▶ **What to do**
Among the entries, find the lines with the string "participant" and copy them.

▶ **Data supplied**
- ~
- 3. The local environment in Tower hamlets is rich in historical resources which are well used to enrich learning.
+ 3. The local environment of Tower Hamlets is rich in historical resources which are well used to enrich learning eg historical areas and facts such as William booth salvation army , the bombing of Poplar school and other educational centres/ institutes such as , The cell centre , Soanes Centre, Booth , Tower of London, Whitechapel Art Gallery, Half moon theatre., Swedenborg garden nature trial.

---

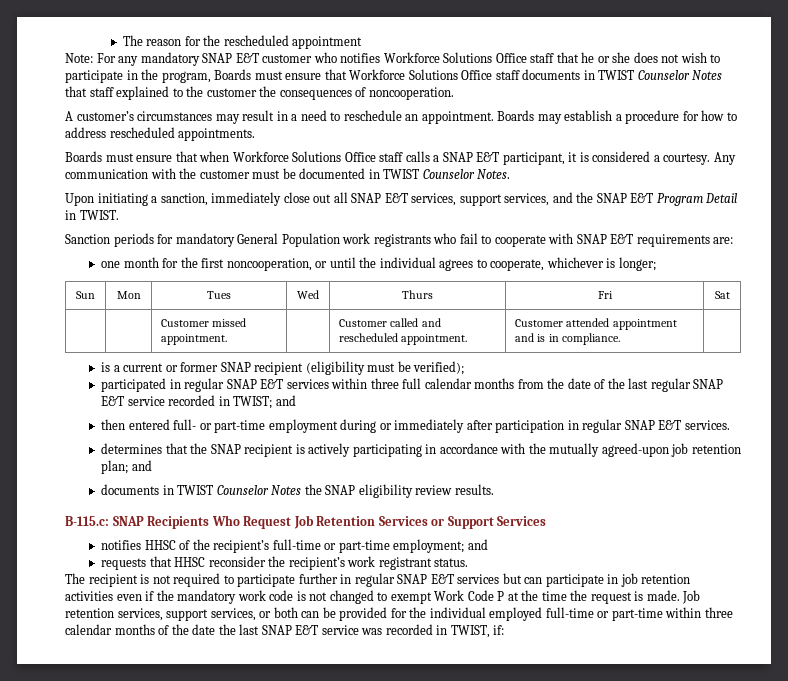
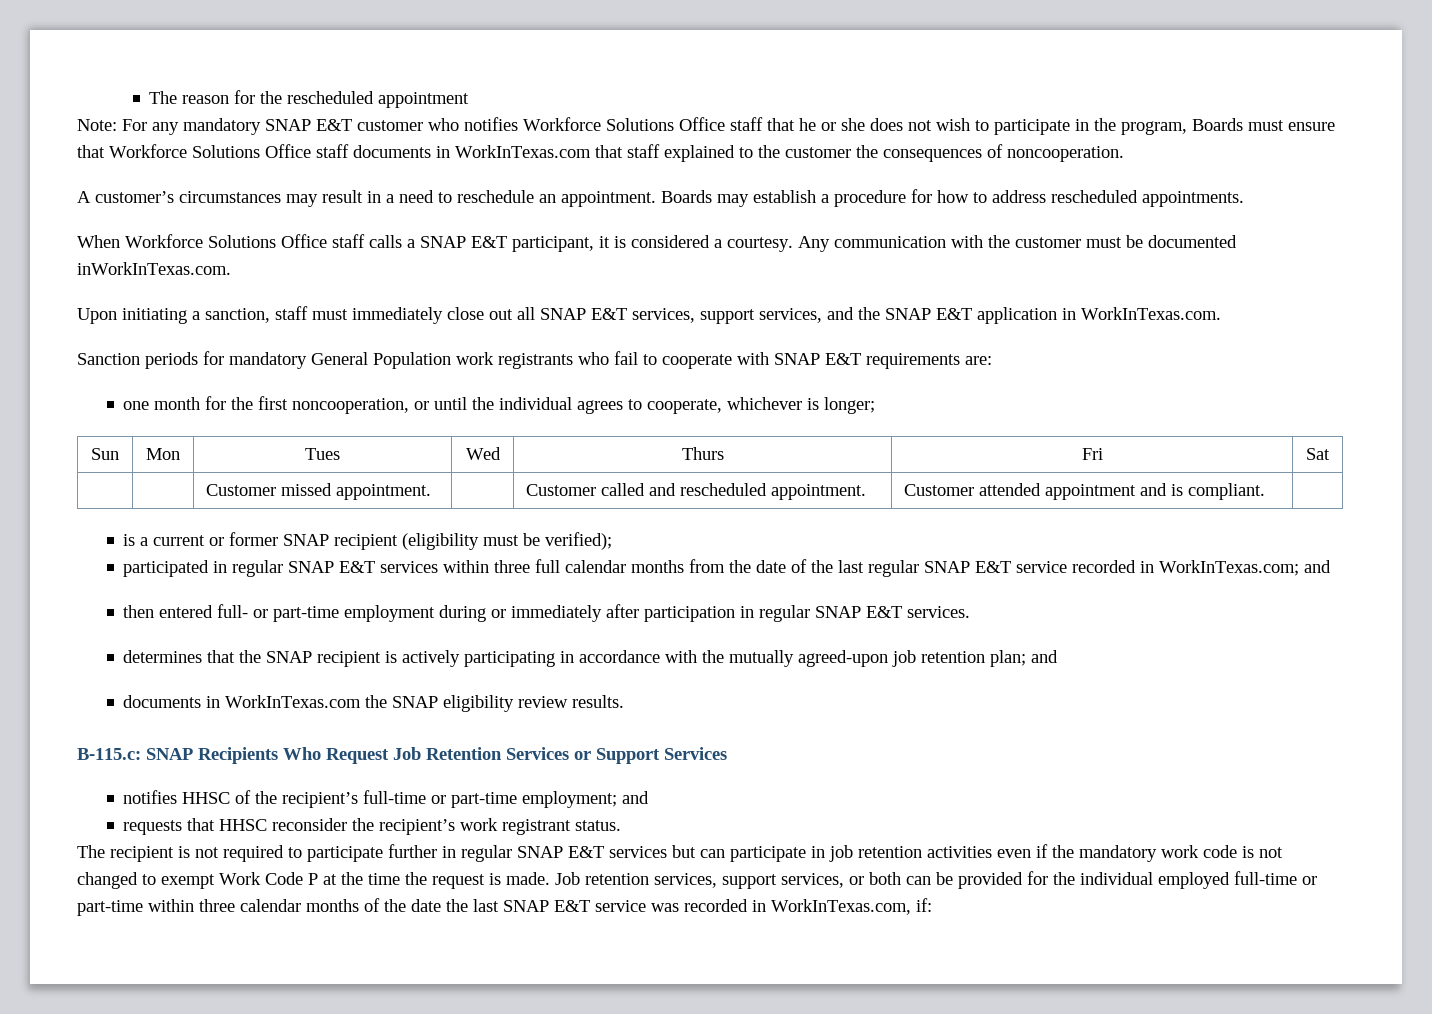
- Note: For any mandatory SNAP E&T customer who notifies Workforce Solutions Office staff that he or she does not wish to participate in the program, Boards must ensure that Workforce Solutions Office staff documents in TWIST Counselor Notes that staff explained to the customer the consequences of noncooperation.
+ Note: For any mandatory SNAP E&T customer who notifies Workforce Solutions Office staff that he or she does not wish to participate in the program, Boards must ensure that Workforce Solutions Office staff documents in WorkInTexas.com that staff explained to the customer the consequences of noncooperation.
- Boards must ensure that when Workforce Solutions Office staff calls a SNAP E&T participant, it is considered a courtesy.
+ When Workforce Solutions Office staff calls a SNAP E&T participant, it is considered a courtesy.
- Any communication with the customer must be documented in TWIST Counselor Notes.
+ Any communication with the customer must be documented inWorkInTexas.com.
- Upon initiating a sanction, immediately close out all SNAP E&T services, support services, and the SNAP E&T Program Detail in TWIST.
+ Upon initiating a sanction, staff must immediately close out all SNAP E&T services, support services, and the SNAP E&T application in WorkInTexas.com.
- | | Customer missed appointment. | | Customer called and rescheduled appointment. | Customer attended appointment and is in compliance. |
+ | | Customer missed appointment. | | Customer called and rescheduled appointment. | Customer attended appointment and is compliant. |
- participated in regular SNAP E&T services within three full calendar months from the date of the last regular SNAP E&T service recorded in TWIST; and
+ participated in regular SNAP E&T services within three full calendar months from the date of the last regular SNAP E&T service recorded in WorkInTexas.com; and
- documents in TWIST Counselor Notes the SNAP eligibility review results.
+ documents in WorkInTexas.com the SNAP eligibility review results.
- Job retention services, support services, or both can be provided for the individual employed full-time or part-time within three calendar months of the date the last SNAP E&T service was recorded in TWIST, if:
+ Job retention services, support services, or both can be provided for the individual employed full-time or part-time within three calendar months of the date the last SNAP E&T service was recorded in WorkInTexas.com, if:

---

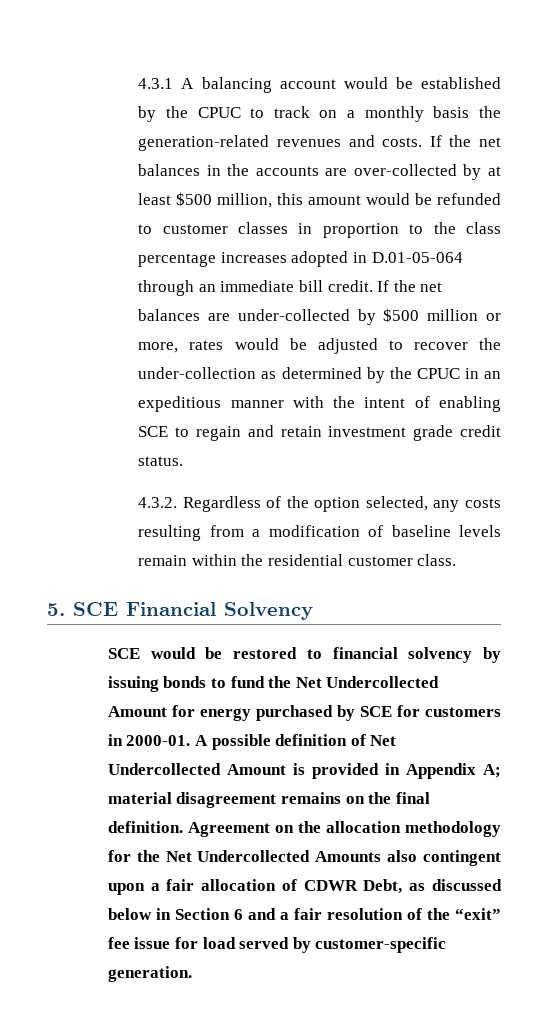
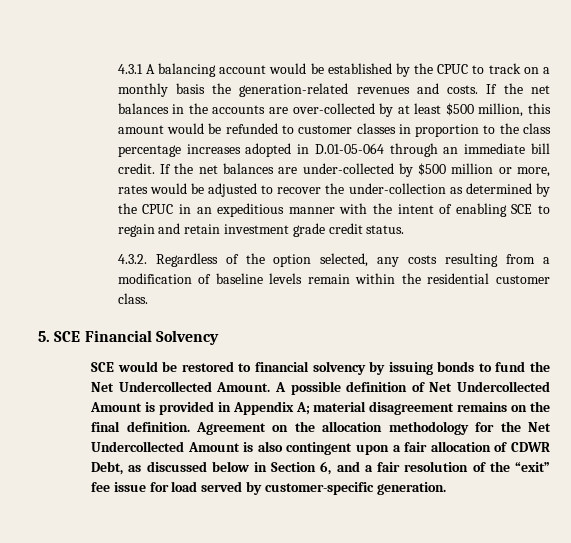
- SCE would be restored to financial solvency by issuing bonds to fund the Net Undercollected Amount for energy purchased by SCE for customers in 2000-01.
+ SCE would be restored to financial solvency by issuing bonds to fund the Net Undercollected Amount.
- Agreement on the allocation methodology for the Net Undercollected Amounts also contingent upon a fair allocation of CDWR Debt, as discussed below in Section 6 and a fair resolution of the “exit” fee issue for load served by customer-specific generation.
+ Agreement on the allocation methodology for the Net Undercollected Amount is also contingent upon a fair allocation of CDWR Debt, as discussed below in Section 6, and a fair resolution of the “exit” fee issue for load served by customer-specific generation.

▶ **Result of the task**
- Boards must ensure that when Workforce Solutions Office staff calls a SNAP E&T participant, it is considered a courtesy.
+ When Workforce Solutions Office staff calls a SNAP E&T participant, it is considered a courtesy.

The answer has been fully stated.